A revolutionary new biocidal technology developed at Auburn University has been granted U.S. Environmental Protection Agency registration. This technology can help many people around the world who do not have access to safe, clean drinking water.
The technology, first developed by Dr. S.D. Worley (pictured left) in the AU Department of Chemistry and Biochemistry, was licensed in 1997 to HaloSource, Inc. based in Seattle, WA,. HaloSource has been successful in advancing the technology to commercialization. The unique biocidal technology is incorporated into a product called HaloPure Br that has been marketed in both developing and developed countries such as China, India and Brazil.
“HaloPure Br technology involves attaching biocidal bromine (Br) onto porous beads for use in inexpensive disinfecting cartridges that can be incorporated into water purification and filtration devices”, according to Dr. Worley. Bacteria and viruses are killed on contact at the point-of-use offering a powerful, cost-effective means of decontamination that is unique, and can improve the performance of many other water purification systems currently on the market. In addition to serving as a primary disinfecting agent, HaloPure Br cartridges can be engineered to ensure the safety of stored water, as well as for control of biofilm and slime formation downstream of the cartridge.
The EPA registration is expected to ‘broaden the reach of HaloSource’s products and extend the range of potential partners to support the need for clean drinking water worldwide in both developed and developing economies’ according to the company press release, and broadens the market for HaloPure Br.
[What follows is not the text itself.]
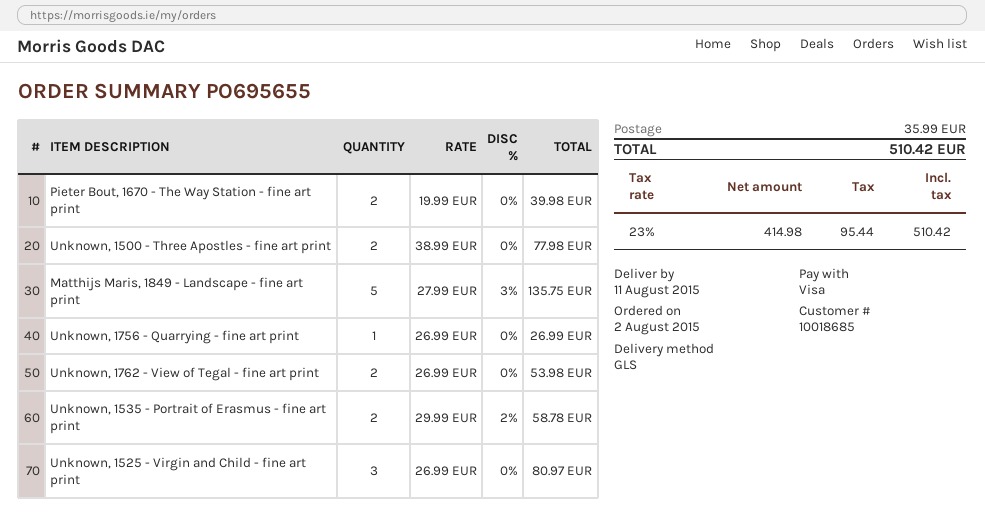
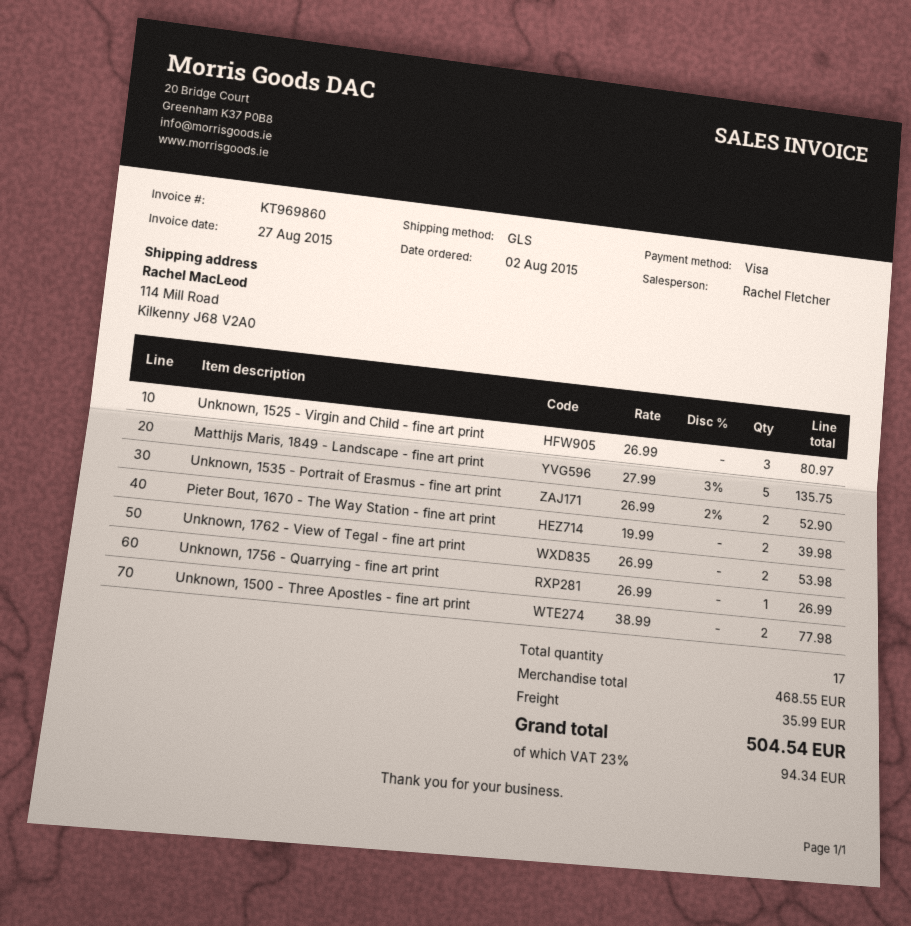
Unknown, 1535 - Portrait of Erasmus - fine art print: 2 x 29.99 - 2% = 58.78 -> 2 x 26.99 - 2% = 52.90
tax: 23% = 95.44 -> 23% = 94.34
total: 510.42 -> 504.54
Dr. Jeff Williams, senior vice president and chief technology officer for HaloSource, says that “the technology has the potential for saving lives in countries around the world in which there are no inexpensive means available for disinfecting drinking water.
The license with HaloSource is one of 54 currently active license/option agreements based on technologies developed by Auburn University faculty and students, and is managed by the Auburn University Office of Technology Transfer. “With a new business plan, we are initiating proactive approaches in working with faculty and student inventors, and marketing the University’s technologies”, said Dr. John D. Weete, acting assistant vice president for technology transfer and commercialization.